Thursday, June 14, 2007

The bottom line

We probably can agree on the following: Print media sales and readership are down, coverage of classical music is being reduced, paid positions for classical music criticism and journalism in print media are being down-sized, or, in some cases eliminated.

But I don't believe that we can agree that this, on net, is altogether a bad thing. To my knowledge, no one has an accurate estimate of the size and nature of the readership for print criticism, let alone present evidence -- positive or negative -- of the impact of print coverage on audience development. To my knowledge, no contemporary print media environment has been able, in recent years, to guarantee blanket coverage of musical activity in a given community, let alone guarantee that a variety of critical voices be heard in the reception of musical activity. Examining the "newspaper of record" in any large community today will not yield an accurate portrait of the musicial life of that community. To my knowledge, no one has made a good argument concluding that the present format of print media criticism is an optimal form for either representing and analyzing works of music, their performances, and their context or for promotion and audience development.* Specifically, I don't believe that we can agree that the professional editing afforded by the traditional print system was inevitably a good thing: few editors have musical expertise, and it is far from clear that editing a piece of writing into the format of a given paper's style book will inevitably serve either the music or the readers best.

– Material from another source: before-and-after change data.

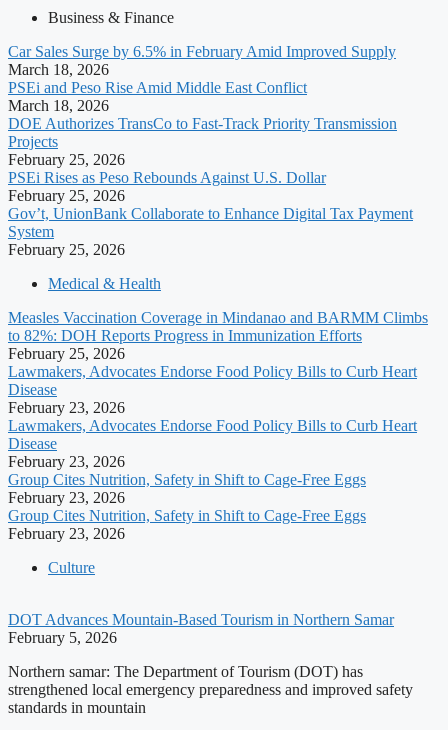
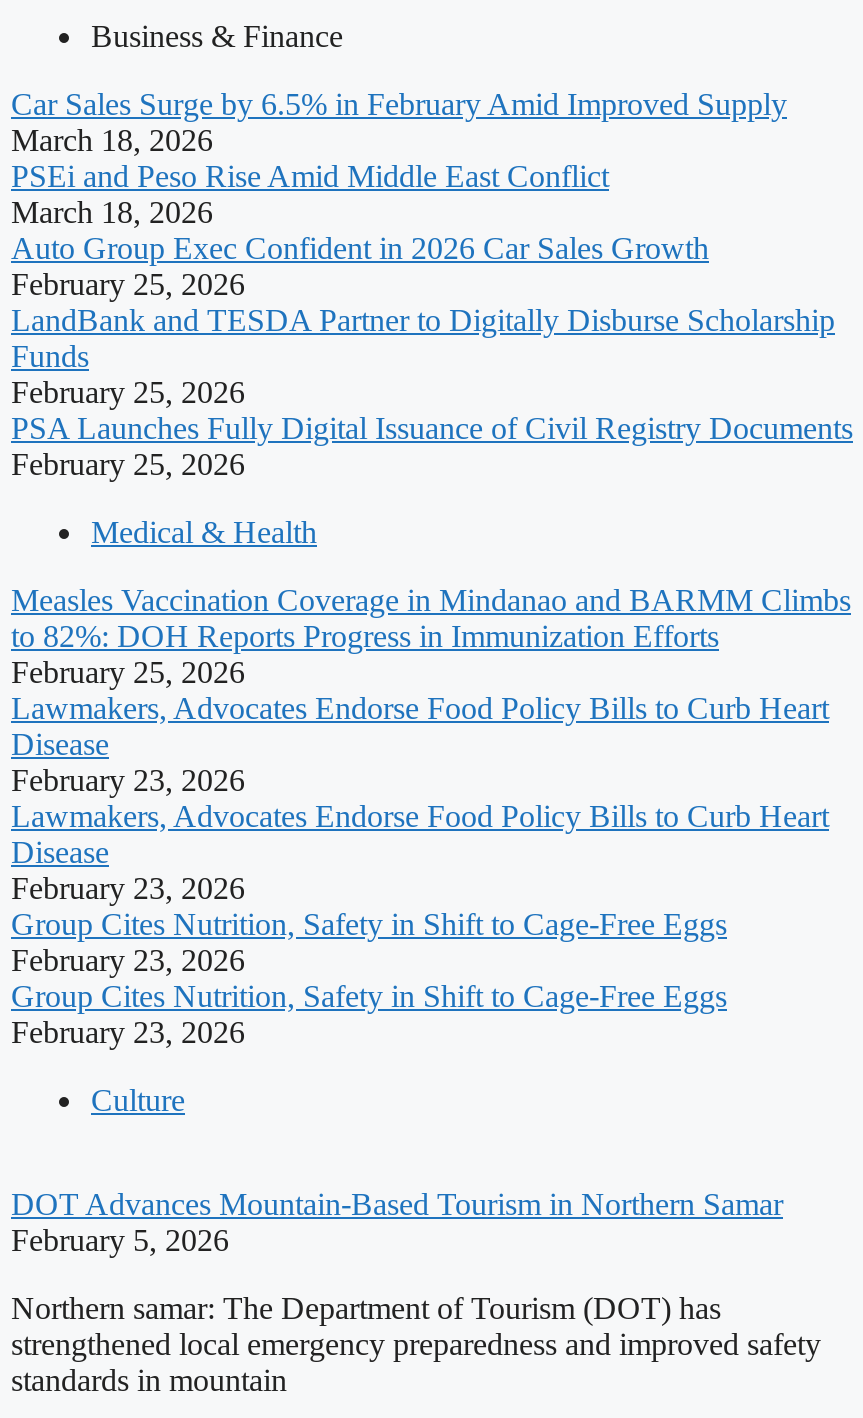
- DOE Authorizes TransCo to Fast-Track Priority Transmission
- Projects
+ Auto Group Exec Confident in 2026 Car Sales Growth

- PSEi Rises as Peso Rebounds Against U.S. Dollar
+ LandBank and TESDA Partner to Digitally Disburse Scholarship
+ Funds

- Gov’t, UnionBank Collaborate to Enhance Digital Tax Payment
- System
+ PSA Launches Fully Digital Issuance of Civil Registry Documents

But may we agree that the criticism is not disappearing with its decline in print? The online alternative is emerging, however slowly, and it is emerging with both many clear benefits and a few substantial questions. The general parameters for the format of online music criticism have become reasonably clear, with the potential for better, wider, and in-depth coverage, illustrated with audio examples and external references, and including both comments from the readership and dialogue between artists, critics, and laypeople. However, what remains most unclear is also most telling about the present controversies: we have no idea of the size or nature of the present online audience**, let alone the potential audience, nor do we know if, when, or how online criticism will eventually, if ever, be a paid activity, i.e. "professional."

Pay close attention to the voices lamenting the present "crisis" in criticism. I believe that in most cases they are voices of professional print critics, and therefore are individuals with a personal interest in the transition from print, and in other cases they are the voices of artists and institutions who have been well-served by the traditional print practice. It would be useful to have a few dispassionate and disinterested voices speak about this.
* Indeed, one might reasonably conclude that in some enviroments, Los Angeles in the Martin Bernheimer years, for example, the omnipresence of a print critic soloist with an overwhelmingly negative disposition towards musical activities in the community led more to a substantial reduction in audiences and a general decline in player morale than to the improvements in music-making the critic was ostensibly encouraging. You tell musicians long enough that they play badly, then they will start playing to your expectations. You tell audiences long enough that the music making is bad, then they will stop coming to concerts. It is hard to escape the conclusion that the improvements in music-making and growth in audiences in Los Angeles in recent years were connected in some part to the retirement of one critic.
** "No idea" is an exaggeration; the present online audience is small and mostly insider/professional, still figuring out how, as I've put it here before, to generate public heat and light for the subject of our passions. The best that can be said for writing on music online is that it is still a new form. The worst
that can be said for writing on music online is that it is still a new form.